**** The data
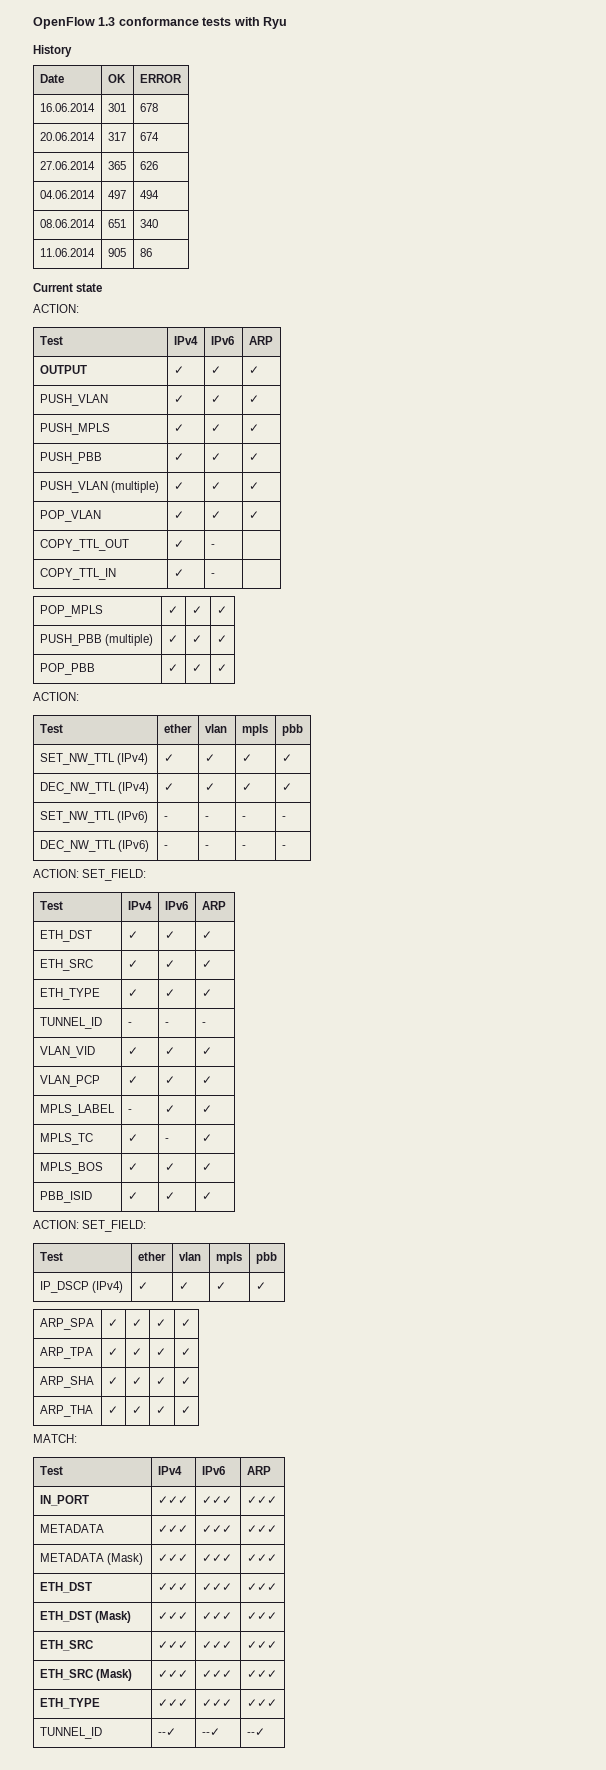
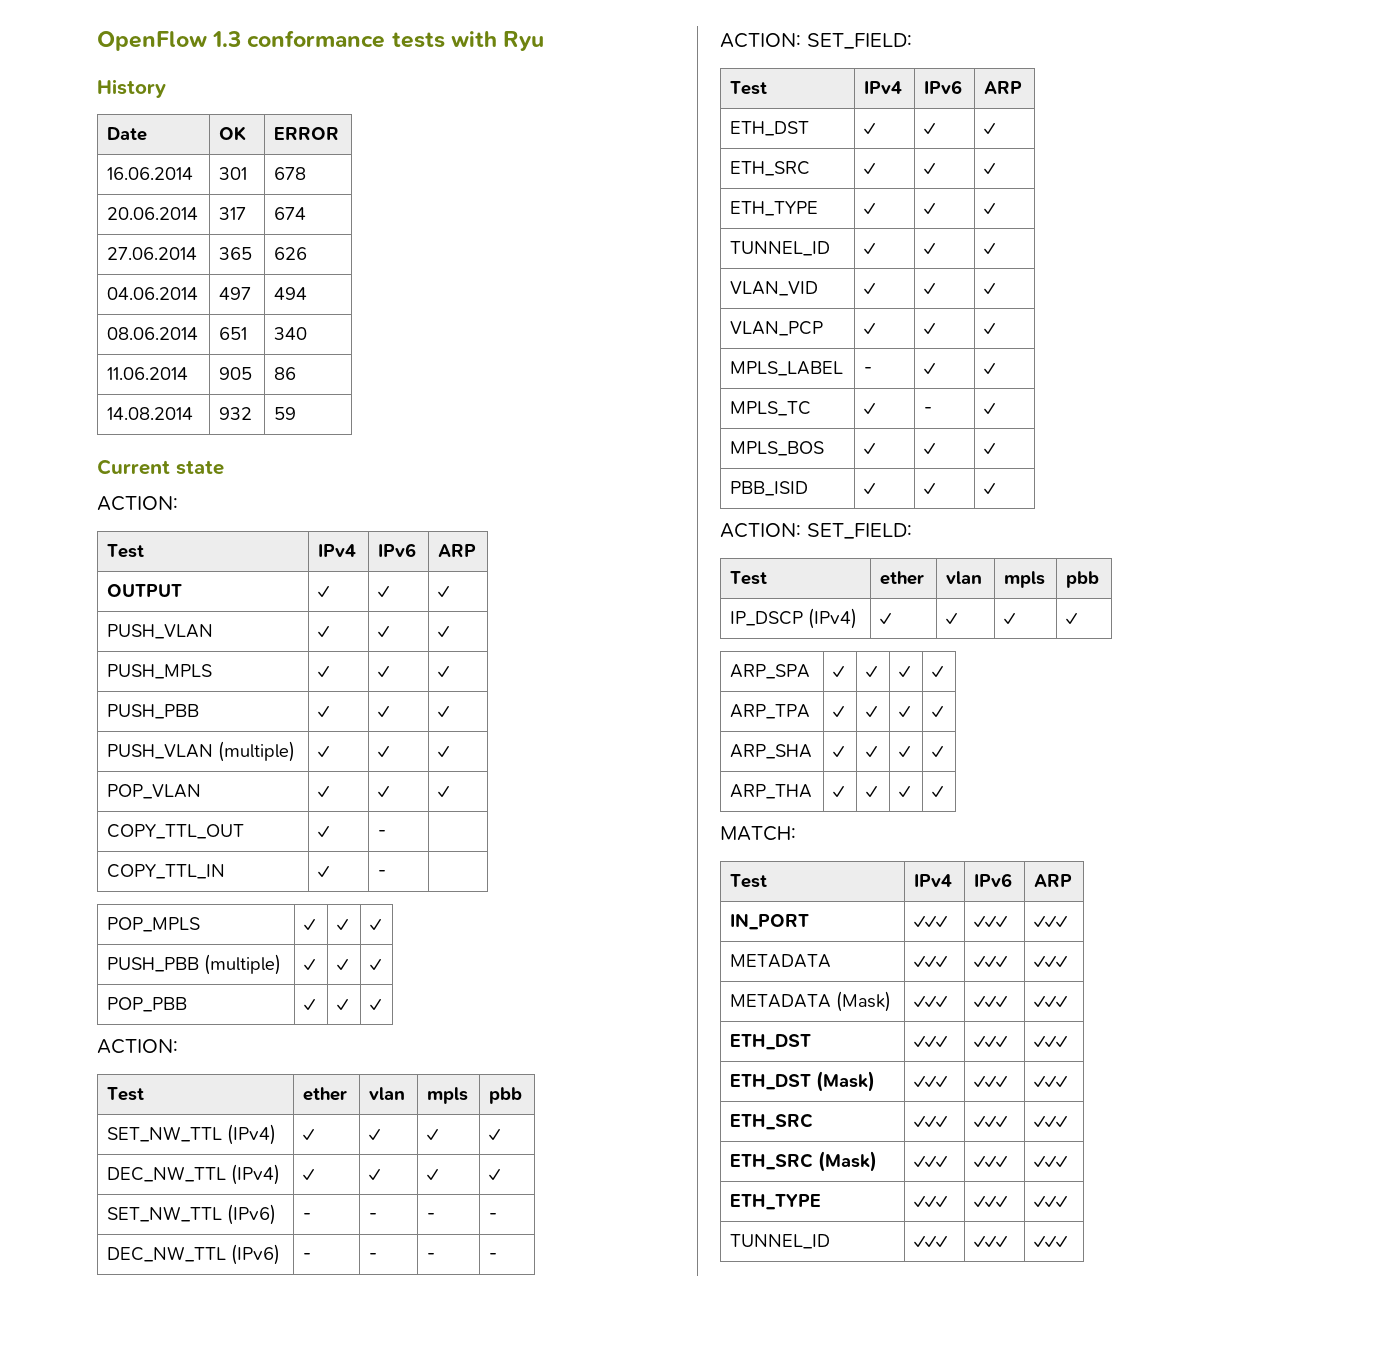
+ 14.08.2014 | 932 | 59
- TUNNEL_ID | - | - | -
+ TUNNEL_ID | ✓ | ✓ | ✓
- TUNNEL_ID | --✓ | --✓ | --✓
+ TUNNEL_ID | ✓✓✓ | ✓✓✓ | ✓✓✓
********
• **What you need to do**: Repeat, word for word, each of the records, omitting any image they hold.

• **Problem solution**:
+ 14.08.2014 | 932 | 59
- TUNNEL_ID | - | - | -
+ TUNNEL_ID | ✓ | ✓ | ✓
- TUNNEL_ID | --✓ | --✓ | --✓
+ TUNNEL_ID | ✓✓✓ | ✓✓✓ | ✓✓✓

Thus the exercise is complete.